Ale którego uniwersytetu?
Jeżeli pracownik pisze do Ministra Zdrowia w korespondencji, że to jest na razie jego analiza dotycząca przebiegu głosowania i przebiegu epidemii w Niemczech...
Ale to pan o tym wspomniał.
Panie redaktorze, czy jak do pana ktoś pisze list, to pan od razu wychodzi na zewnątrz i mówi, kto do pana napisał?
Ale to pan wyszedł do nas i powiedział, że jest taka opinia.

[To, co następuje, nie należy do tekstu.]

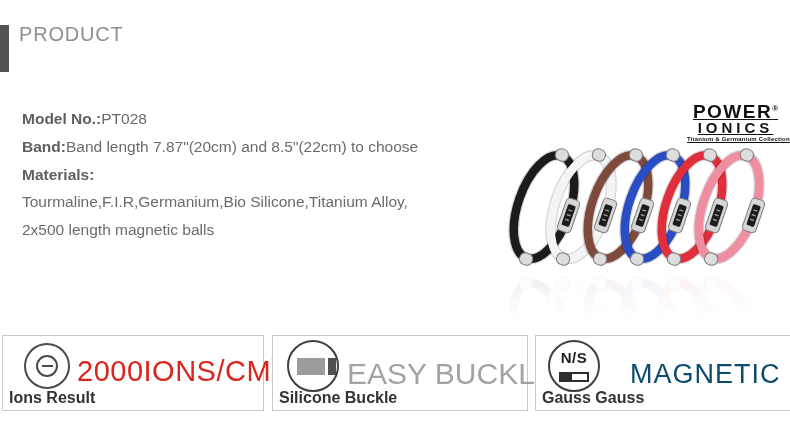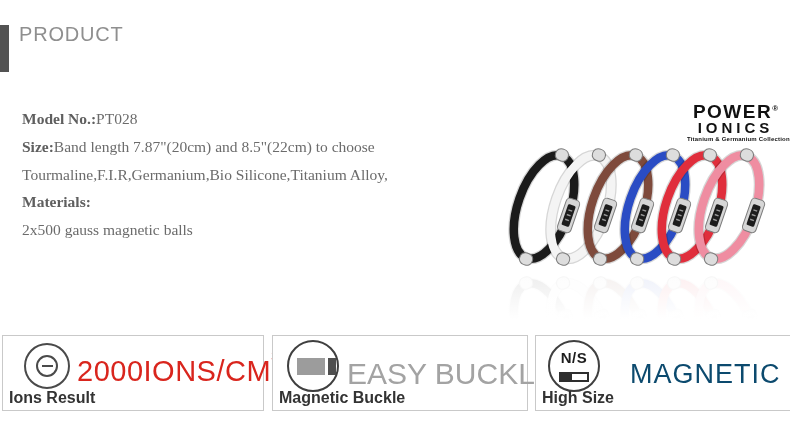--- a/index.html
+++ b/index.html
@@ -13,7 +13,7 @@
                   font-weight:300; color:#8f8f8f; letter-spacing:0.8px; }
 
   
-  .specs { position:absolute; left:22px; top:105px; font-size:15.5px; line-height:27.8px; color:#6b6b6b;font-family:Liberation Serif, serif; }
+  .specs { position:absolute; left:22px; top:105px; font-size:15.5px; line-height:27.8px; color:#6b6b6b; }
   .spec-label { font-weight:bold; color:#5f5f5f; }
 
   

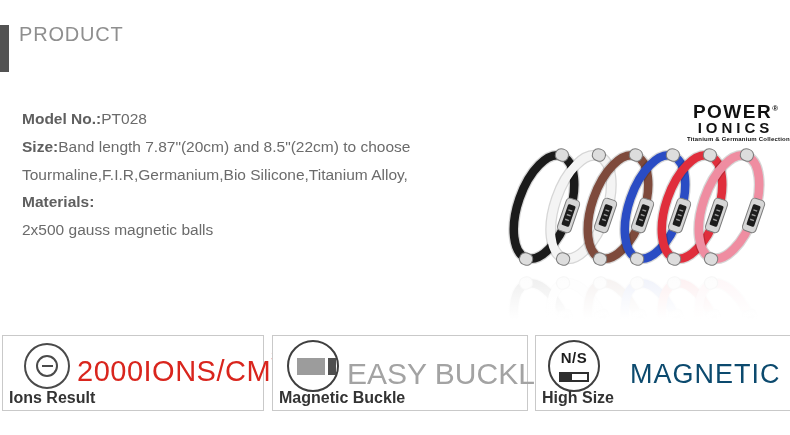--- a/index.html
+++ b/index.html
@@ -17,7 +17,7 @@
   .spec-label { font-weight:bold; color:#5f5f5f; }
 
   
-  .brand { position:absolute; left:687px; top:100px; width:97px; text-align:center; color:#111; }
+  .brand { position:absolute; left:687px; top:100px; width:97px; text-align:center; color:#111;text-decoration:underline; }
   .brand-name { font-size:19px; font-weight:800; letter-spacing:1.5px; line-height:18px; }
   .brand-reg { font-size:8px; vertical-align:super; letter-spacing:0; }
   .brand-sub { font-size:15px; font-weight:800; letter-spacing:4px; line-height:13px; }

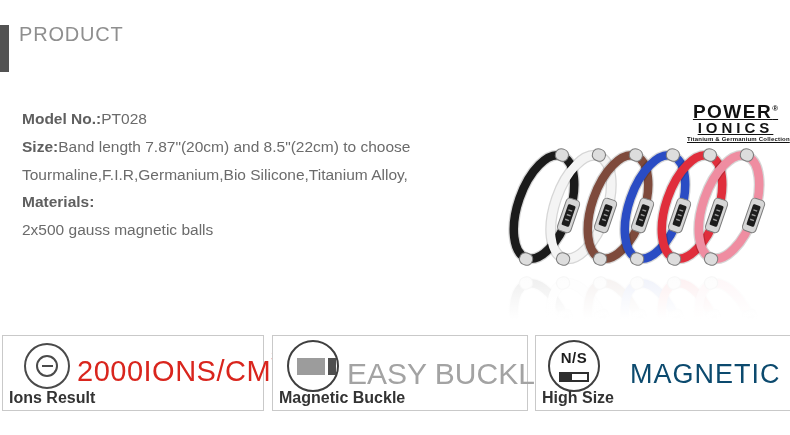--- a/index.html
+++ b/index.html
@@ -74,7 +74,7 @@
 
   <div class="specs">
     <div class="spec-line"><span class="spec-label">Model No.:</span><span>PT028</span></div>
-    <div class="spec-line"><span class="spec-label">Size:</span><span>Band length 7.87"(20cm) and 8.5"(22cm) to choose</span></div>
+    <div class="spec-line"><span class="spec-label">Band:</span><span>Band length 7.87"(20cm) and 8.5"(22cm) to choose</span></div>
     <div class="spec-line"><span class="spec-label"></span><span>Tourmaline,F.I.R,Germanium,Bio Silicone,Titanium Alloy,</span></div>
     <div class="spec-line"><span class="spec-label">Materials:</span><span></span></div>
     <div class="spec-line"><span class="spec-label"></span><span>2x500 gauss magnetic balls</span></div>

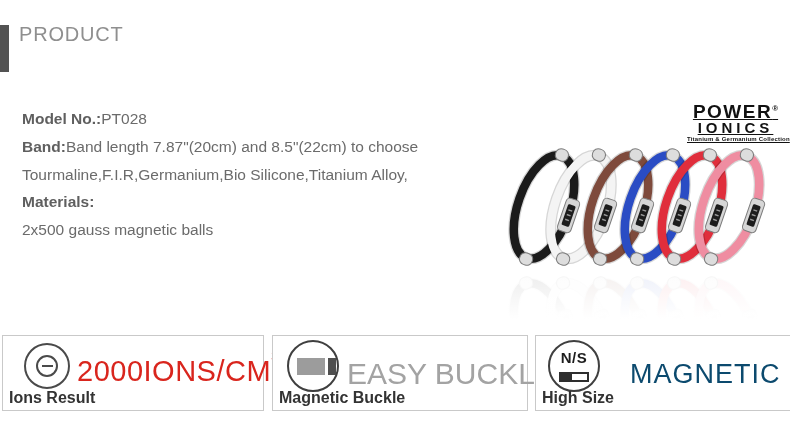--- a/index.html
+++ b/index.html
@@ -75,8 +75,8 @@
   <div class="specs">
     <div class="spec-line"><span class="spec-label">Model No.:</span><span>PT028</span></div>
     <div class="spec-line"><span class="spec-label">Band:</span><span>Band length 7.87"(20cm) and 8.5"(22cm) to choose</span></div>
+    <div class="spec-line"><span class="spec-label">Materials:</span><span></span></div>
     <div class="spec-line"><span class="spec-label"></span><span>Tourmaline,F.I.R,Germanium,Bio Silicone,Titanium Alloy,</span></div>
-    <div class="spec-line"><span class="spec-label">Materials:</span><span></span></div>
     <div class="spec-line"><span class="spec-label"></span><span>2x500 gauss magnetic balls</span></div>
   </div>
 

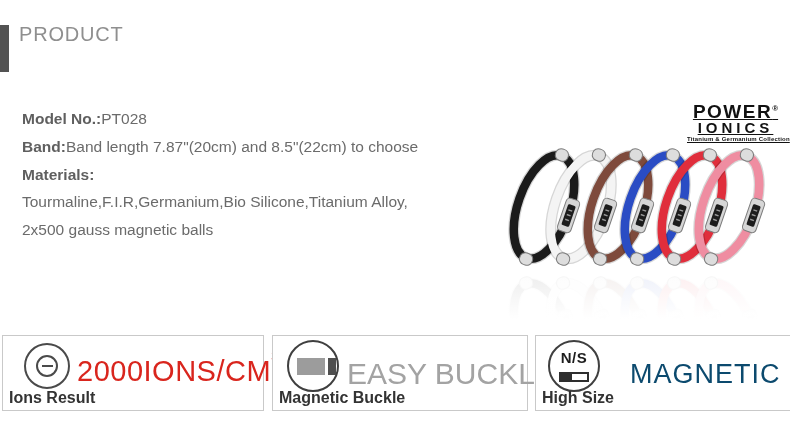--- a/index.html
+++ b/index.html
@@ -77,7 +77,7 @@
     <div class="spec-line"><span class="spec-label">Band:</span><span>Band length 7.87"(20cm) and 8.5"(22cm) to choose</span></div>
     <div class="spec-line"><span class="spec-label">Materials:</span><span></span></div>
     <div class="spec-line"><span class="spec-label"></span><span>Tourmaline,F.I.R,Germanium,Bio Silicone,Titanium Alloy,</span></div>
-    <div class="spec-line"><span class="spec-label"></span><span>2x500 gauss magnetic balls</span></div>
+    <div class="spec-line"><span class="spec-label"></span><span>2x500 length magnetic balls</span></div>
   </div>
 
   <div class="brand">

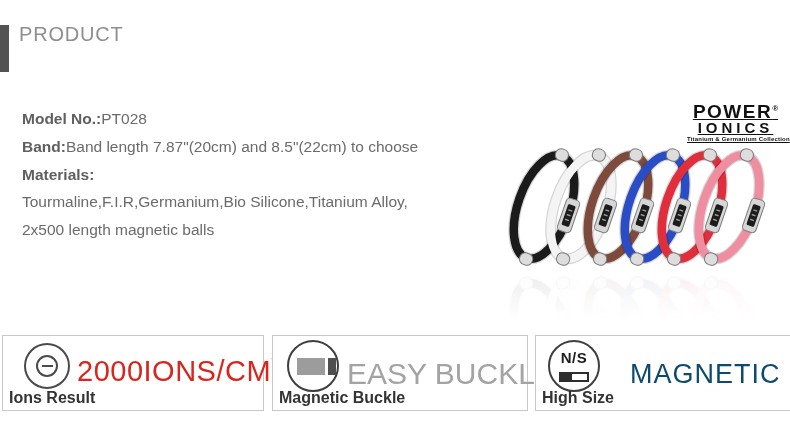--- a/index.html
+++ b/index.html
@@ -241,7 +241,7 @@
       <div class="buckle-body"></div>
       <div class="buckle-end"></div>
     </div>
-    <div class="fcaption">Magnetic Buckle</div>
+    <div class="fcaption">Silicone Buckle</div>
     <div class="ftext ftext-buckle">EASY BUCKLE</div>
   </div>
 

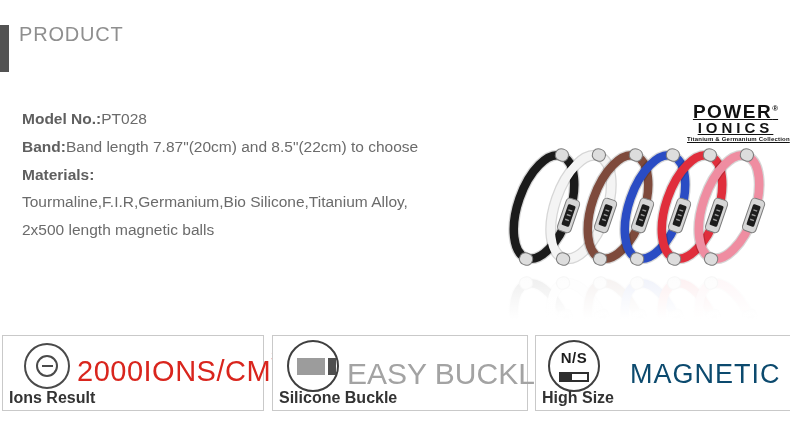--- a/index.html
+++ b/index.html
@@ -252,7 +252,7 @@
           <div class="magnet-pole"></div>
         </div>
     </div>
-    <div class="fcaption">High Size</div>
+    <div class="fcaption">Gauss Gauss</div>
     <div class="ftext ftext-magnet">MAGNETIC</div>
   </div>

Stąd pytam o tę opinię, bo pan się na nią powoływał.
Odniosłem się do tego, że nie ma wskazań w opinii epidemiologów, dotyczących dokładnych danych przebiegu epidemii i głosowania w Bawarii.
Ale używa pan teraz liczby mnogiej, a mówi o jednym pracowniku.
Jeżeli mówimy o pewnej analizie epidemiologów, a ta analiza odnosi się między innymi do Bawarii, nie ma tam podanych dokładnych danych, to ja na to wskazuję. I podaję panu odniesienie do tego, że dysponujemy u nas wykonaną analizą dotyczącą dokładnych danych. Do tego się dokładnie odniosłem. Nie mówię w tej chwili, że my posiłkujemy się tymi danymi, tylko odnoszę się do opinii epidemiologów, że jednak są osoby i badacze, analitycy, którzy pokusili się o przedstawienie dokładnych danych.
"Każde twarde dane są brane pod uwagę"
Temat wyborów w Bawarii powrócił na czwartkowej konferencji prasowej przed Ministerstwem Zdrowia. Rzecznik Andrusiewicz ponownie był pytany o list od naukowców. - Nadawca to jeden z uczonych, który przeanalizował ten proces wyborczy. Tak jak zapowiedziałem wczoraj, jest to list do ministra zdrowia. Jeżeli zostanie ustalone z nadawcą, że można się posłużyć tymi danymi to oczywiście od razu państwu je zaprezentujemy - powiedział Andrusiewicz.
Rzecznik zapewnił, że resort zdrowia nie bierze pod uwagę wyłącznie jednej analizy. - Pamiętajmy, że my też bazujemy na tym, co może być w Polsce, odnosząc się zarówno do wyborów w Bawarii, jak i w Korei Południowej, które nie były wyborami korespondencyjnymi, a z których nie mamy jeszcze danych.
- Każde twarde dane są brane pod uwagę i będą brane w kontekście, o którym wczoraj mówiłem. Jeśli będzie ustawa to minister zdrowia jest zobligowany wydać wskazania medyczne do zabezpieczenia procesu wyborczego, czyli do bezpiecznego przeprowadzenia wyborów - dodał Andrusiewicz.
Gowin: wskaźnik zachorowań w Bawarii od tamtych wyborów korespondencyjnych jest wyraźnie wyższy od średniej niemieckiej
Do głosowania korespondencyjnego w Bawarii odniósł się w środę w "Kropce nad i" także lider Porozumienia Jarosław Gowin. Przywoływał on ekspertyzy, które w swoich wnioskach różnią się od tego, co rano przekazał rzecznik Ministerstwa Zdrowia.
- Charakterystyczny jest przykład Bawarii, na który powołują się zwolennicy terminu 10 maja. Mam szczegółowe dane. Wskaźnik zachorowań w Bawarii od tamtych wyborów korespondencyjnych jest wyraźnie wyższy od średniej niemieckiej. A zatem dane nawet empiryczne - nawet te bawarskie, gdzie głosowanie korespondencyjne jest prowadzone od 60 lat - pokazują, że nie do końca jest to głosowanie bezpieczne - zwracał uwagę były wicepremier.